**ASSIGNMENT**
Every entry is to be returned unchanged, and no picture is to be included.

**GIVEN ENTRIES**
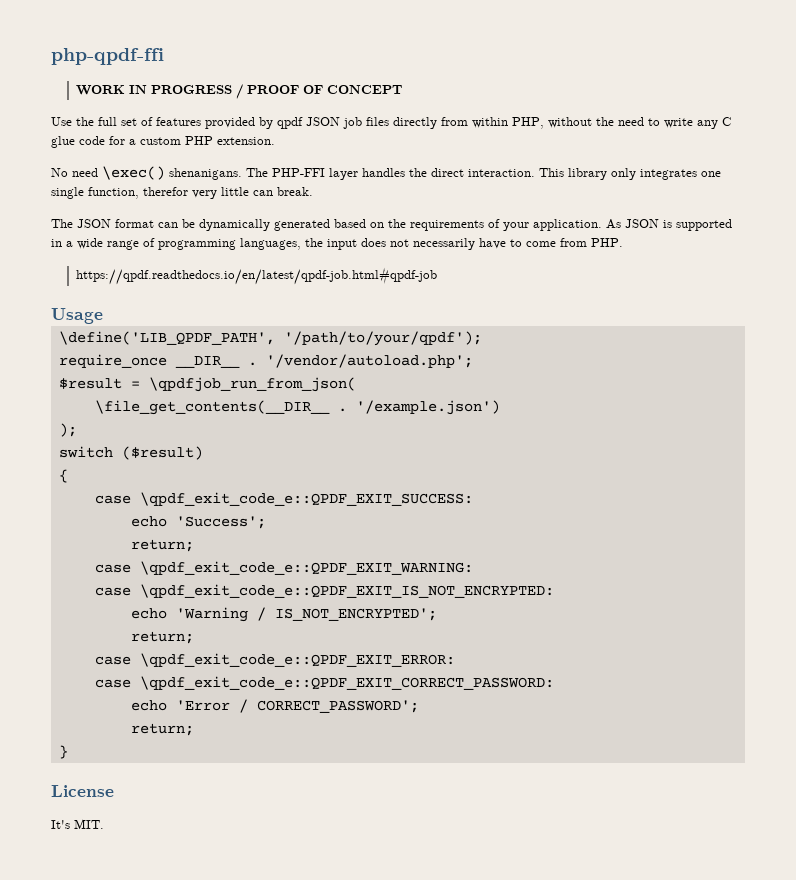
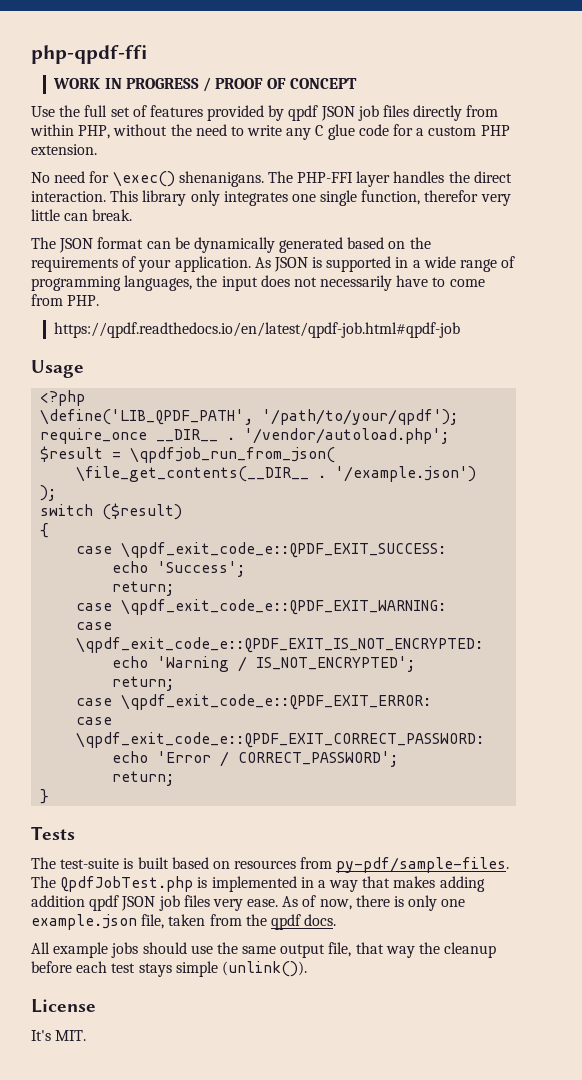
- No need \exec() shenanigans.
+ No need for \exec() shenanigans.
+ <?php
+ Tests
+ The test-suite is built based on resources from py-pdf/sample-files. The QpdfJobTest.php is implemented in a way that makes adding addition qpdf JSON job files very ease. As of now, there is only one example.json file, taken from the qpdf docs.
+ All example jobs should use the same output file, that way the cleanup before each test stays simple (unlink()).

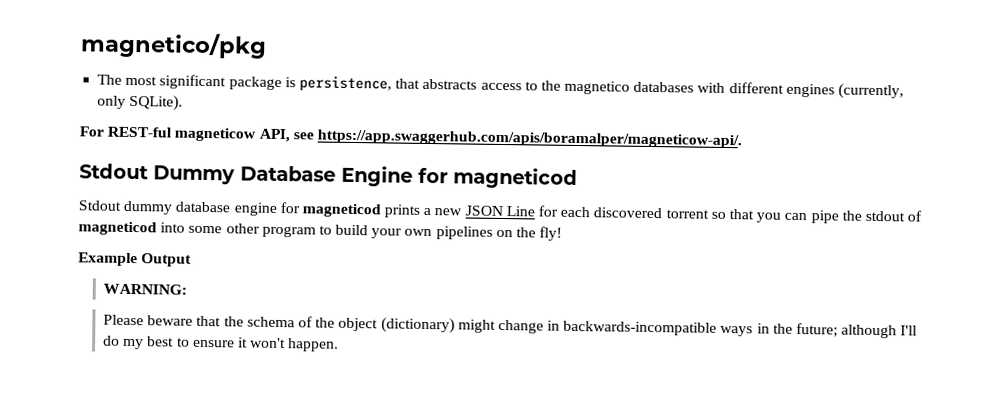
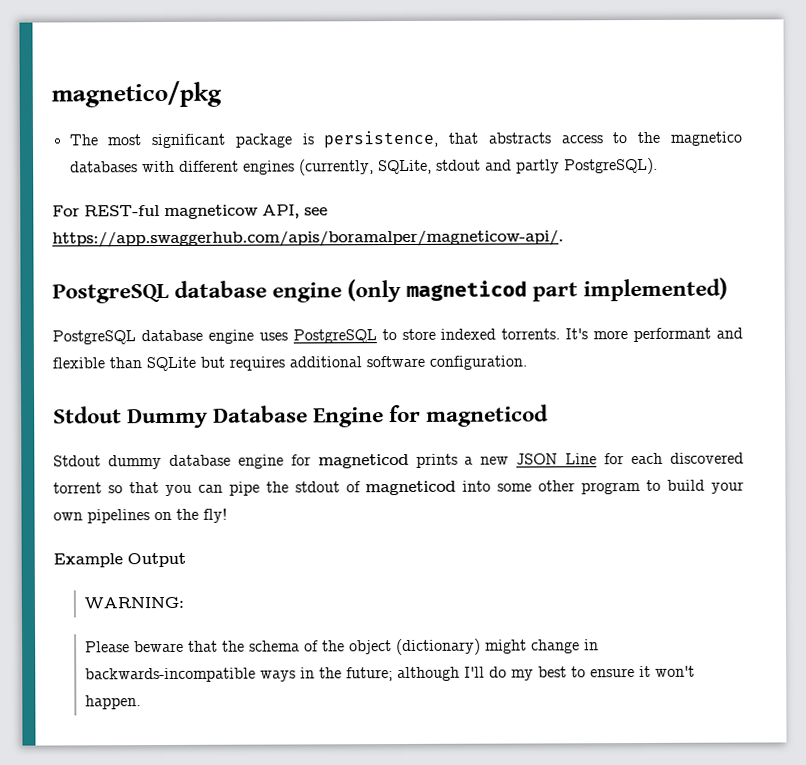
- The most significant package is persistence, that abstracts access to the magnetico databases with different engines (currently, only SQLite).
+ The most significant package is persistence, that abstracts access to the magnetico databases with different engines (currently, SQLite, stdout and partly PostgreSQL).
+ PostgreSQL database engine (only magneticod part implemented)
+ PostgreSQL database engine uses PostgreSQL to store indexed torrents. It's more performant and flexible than SQLite but requires additional software configuration.

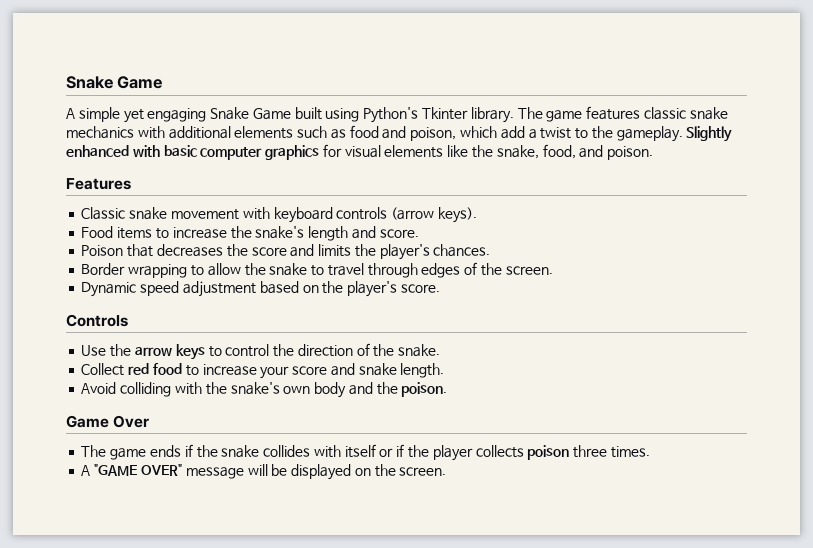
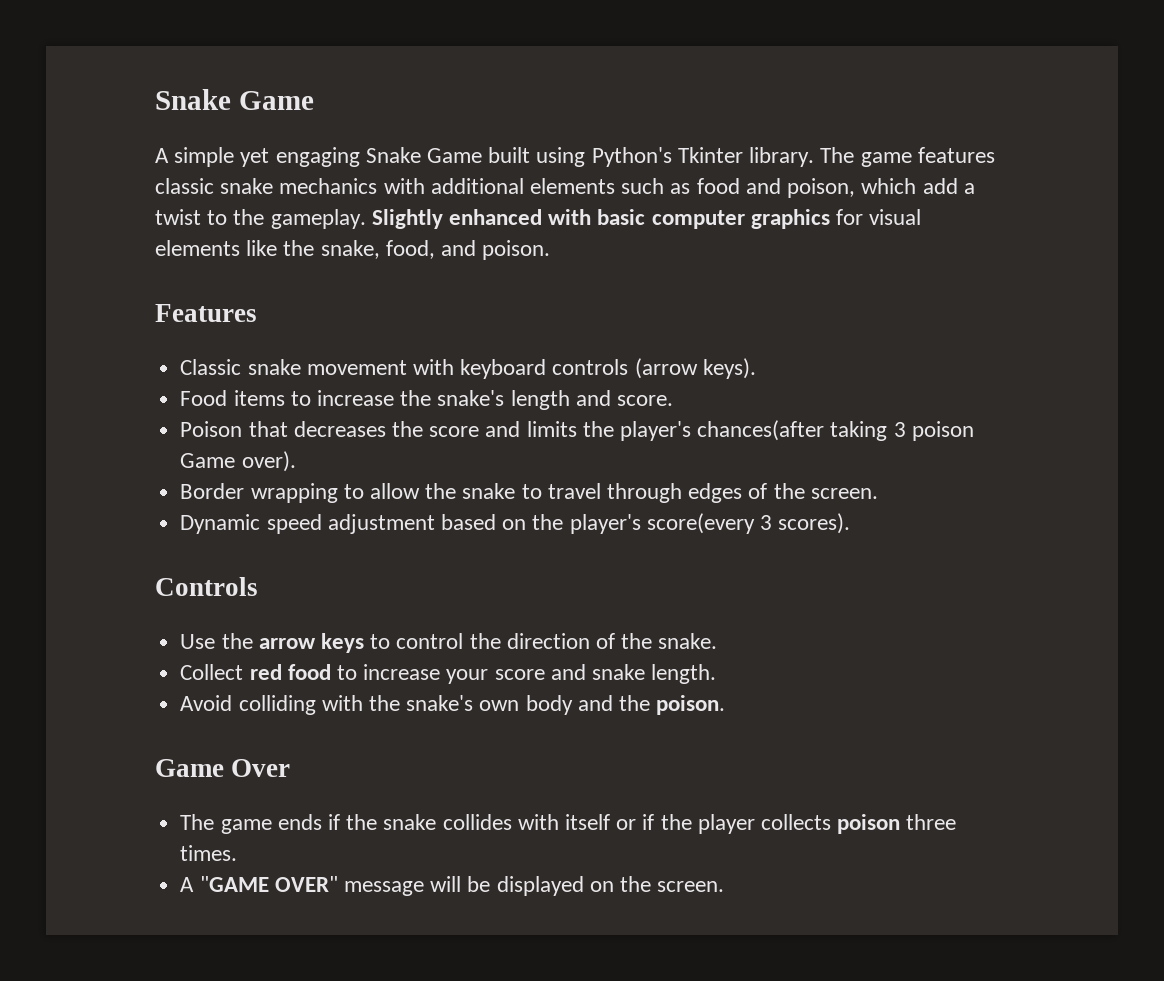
- Poison that decreases the score and limits the player's chances.
+ Poison that decreases the score and limits the player's chances(after taking 3 poison Game over).
- Dynamic speed adjustment based on the player's score.
+ Dynamic speed adjustment based on the player's score(every 3 scores).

**TASK RESPONSE**
- No need \exec() shenanigans.
+ No need for \exec() shenanigans.
+ <?php
+ Tests
+ The test-suite is built based on resources from py-pdf/sample-files. The QpdfJobTest.php is implemented in a way that makes adding addition qpdf JSON job files very ease. As of now, there is only one example.json file, taken from the qpdf docs.
+ All example jobs should use the same output file, that way the cleanup before each test stays simple (unlink()).

- The most significant package is persistence, that abstracts access to the magnetico databases with different engines (currently, only SQLite).
+ The most significant package is persistence, that abstracts access to the magnetico databases with different engines (currently, SQLite, stdout and partly PostgreSQL).
+ PostgreSQL database engine (only magneticod part implemented)
+ PostgreSQL database engine uses PostgreSQL to store indexed torrents. It's more performant and flexible than SQLite but requires additional software configuration.

- Poison that decreases the score and limits the player's chances.
+ Poison that decreases the score and limits the player's chances(after taking 3 poison Game over).
- Dynamic speed adjustment based on the player's score.
+ Dynamic speed adjustment based on the player's score(every 3 scores).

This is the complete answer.